But Helmuth had very little time to consider what Kinnison might have done, for the Lensman had left Trenco long since. Because of the flare-baffles upon his driving projectors his pace was slow; but to compensate for this condition the distance to be covered was not too long. Therefore, even as Helmuth was cogitating upon what next to do, the Lensman and his crew were approaching the far-flung screen of Boskonian war-vessels investing the entire Solarian System.

To approach that screen undetected was a physical impossibility, and before Kinnison realized that he was in a danger zone six tractors had flicked out, had seized his ship, and had jerked it up to combat range.
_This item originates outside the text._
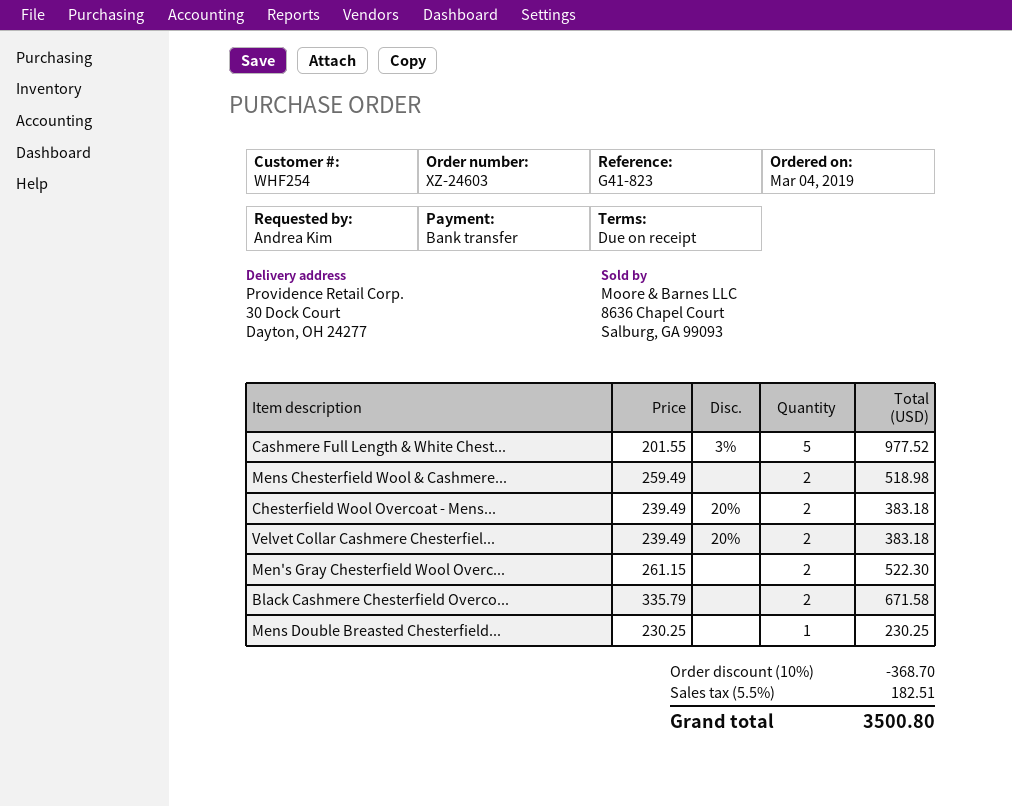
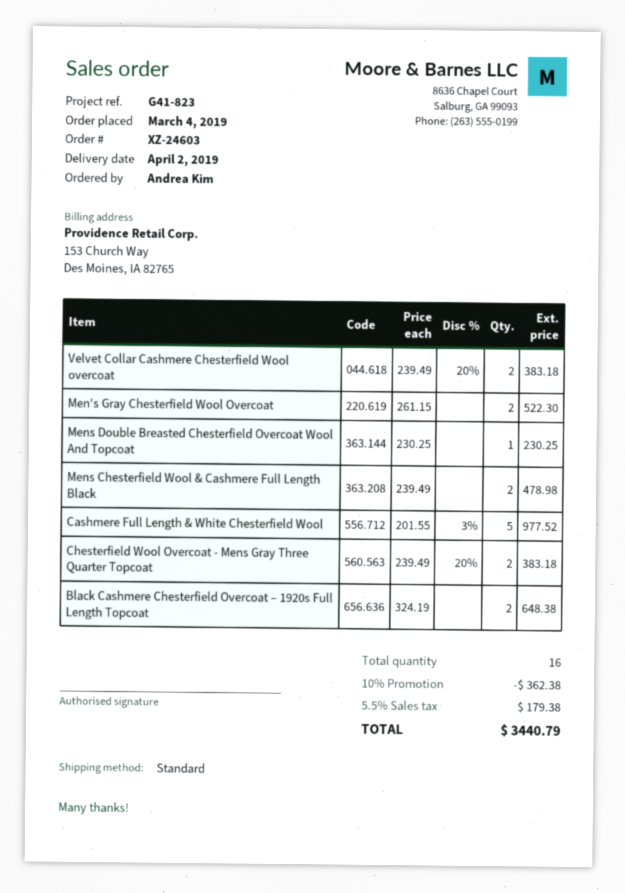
Mens Chesterfield Wool & Cashmere...: 2 x 259.49 = 518.98 -> 2 x 239.49 = 478.98
Black Cashmere Chesterfield Overco...: 2 x 335.79 = 671.58 -> 2 x 324.19 = 648.38
discount: 10% = 368.70 -> 10% = 362.38
tax: 5.5% = 182.51 -> 5.5% = 179.38
total: 3500.80 -> 3440.79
But the Lensman was ready for anything, and again everything happened at once.

Warnings screamed into the distant pirate base and Helmuth, tense at his desk, took personal charge of his mighty fleet. On the field of action Kinnison’s screens flamed out in stubborn defense, tractors snapped under his slashing shears, the baffles disappeared in an incandescent flare as he shot maximum blast into his drive, and space again became suffused with the output of his now ultra-powered multiplex scramblers.

And through that murk the Lensman directed a thought, with the full power of mind and Lens.

“Port Admiral Haynes—Prime Base! Port Admiral Haynes—Prime Base! Urgent! Kinnison calling from the direction of Sirius—urgent!” he sent out the fiercely-driven message.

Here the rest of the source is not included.